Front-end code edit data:

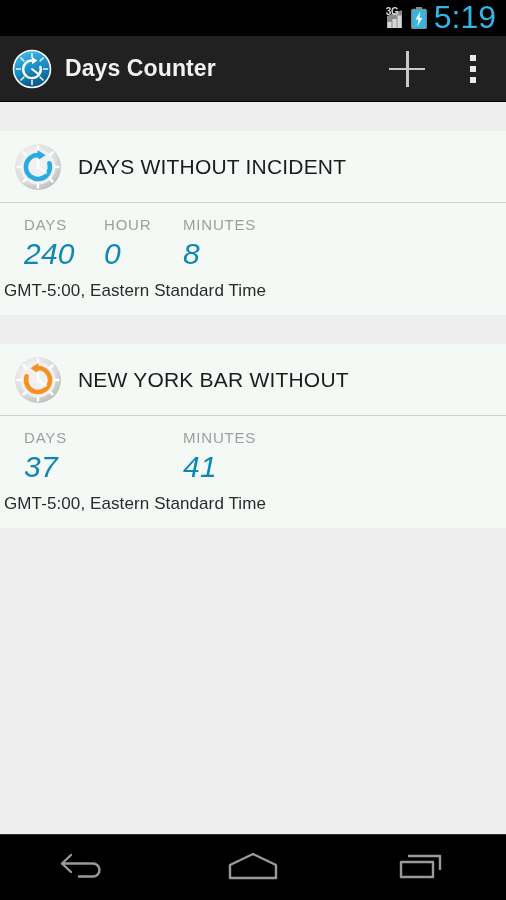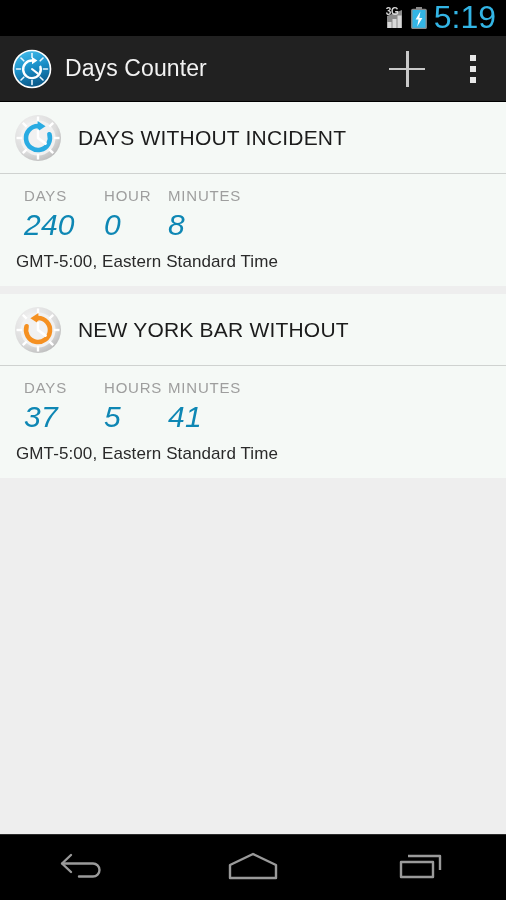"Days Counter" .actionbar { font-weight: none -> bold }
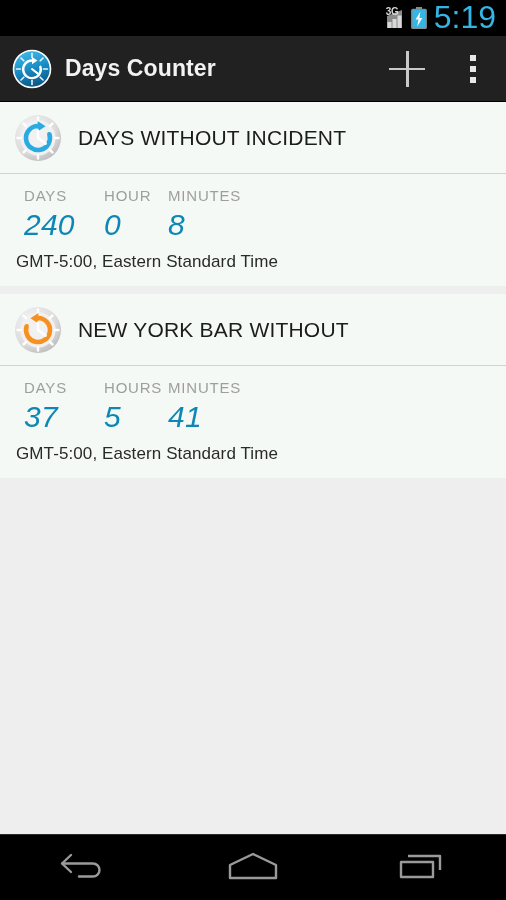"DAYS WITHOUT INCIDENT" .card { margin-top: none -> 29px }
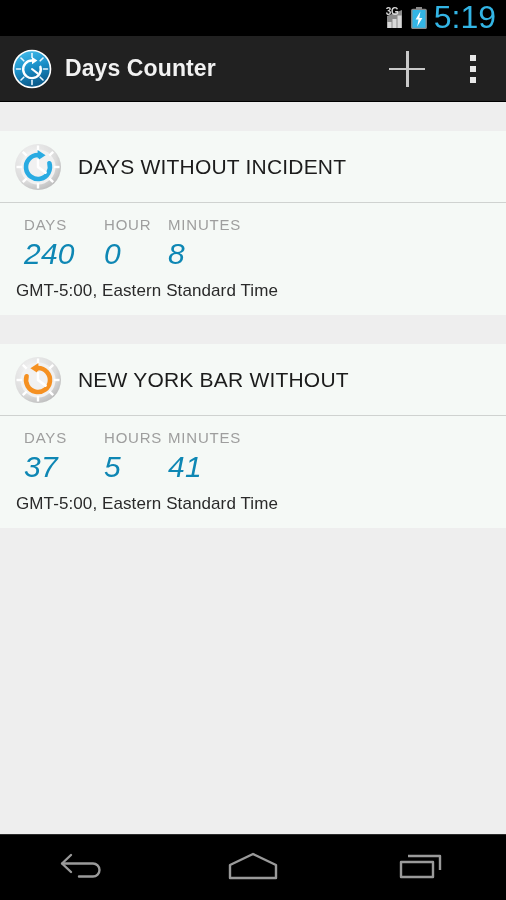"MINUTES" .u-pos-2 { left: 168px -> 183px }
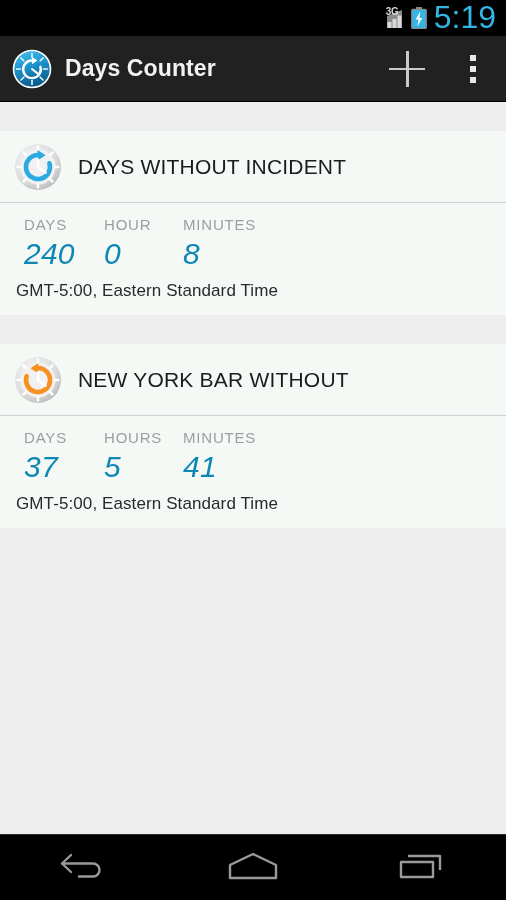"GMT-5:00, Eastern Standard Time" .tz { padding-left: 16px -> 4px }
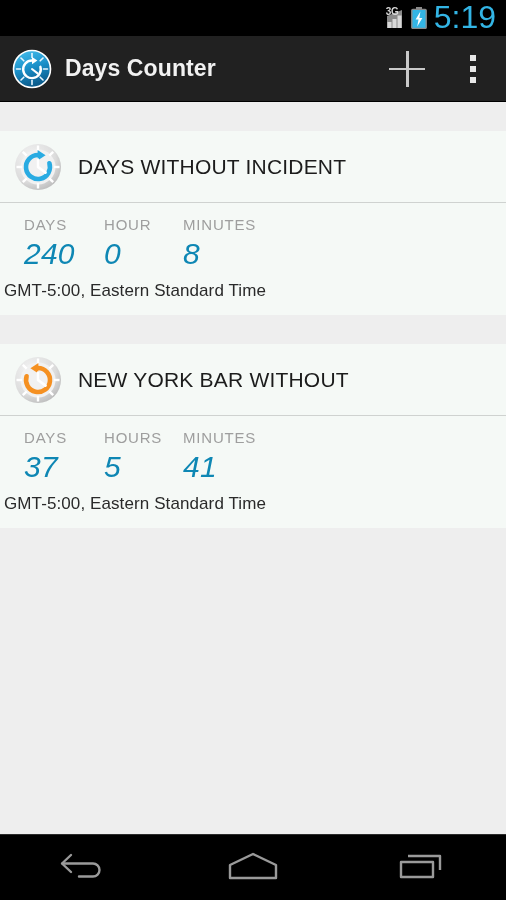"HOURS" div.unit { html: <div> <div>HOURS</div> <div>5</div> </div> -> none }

Your task:
Repeat each record exactly as shown above, dropping all images.

Task output:
"Days Counter" .actionbar { font-weight: none -> bold }
"DAYS WITHOUT INCIDENT" .card { margin-top: none -> 29px }
"MINUTES" .u-pos-2 { left: 168px -> 183px }
"GMT-5:00, Eastern Standard Time" .tz { padding-left: 16px -> 4px }
"HOURS" div.unit { html: <div> <div>HOURS</div> <div>5</div> </div> -> none }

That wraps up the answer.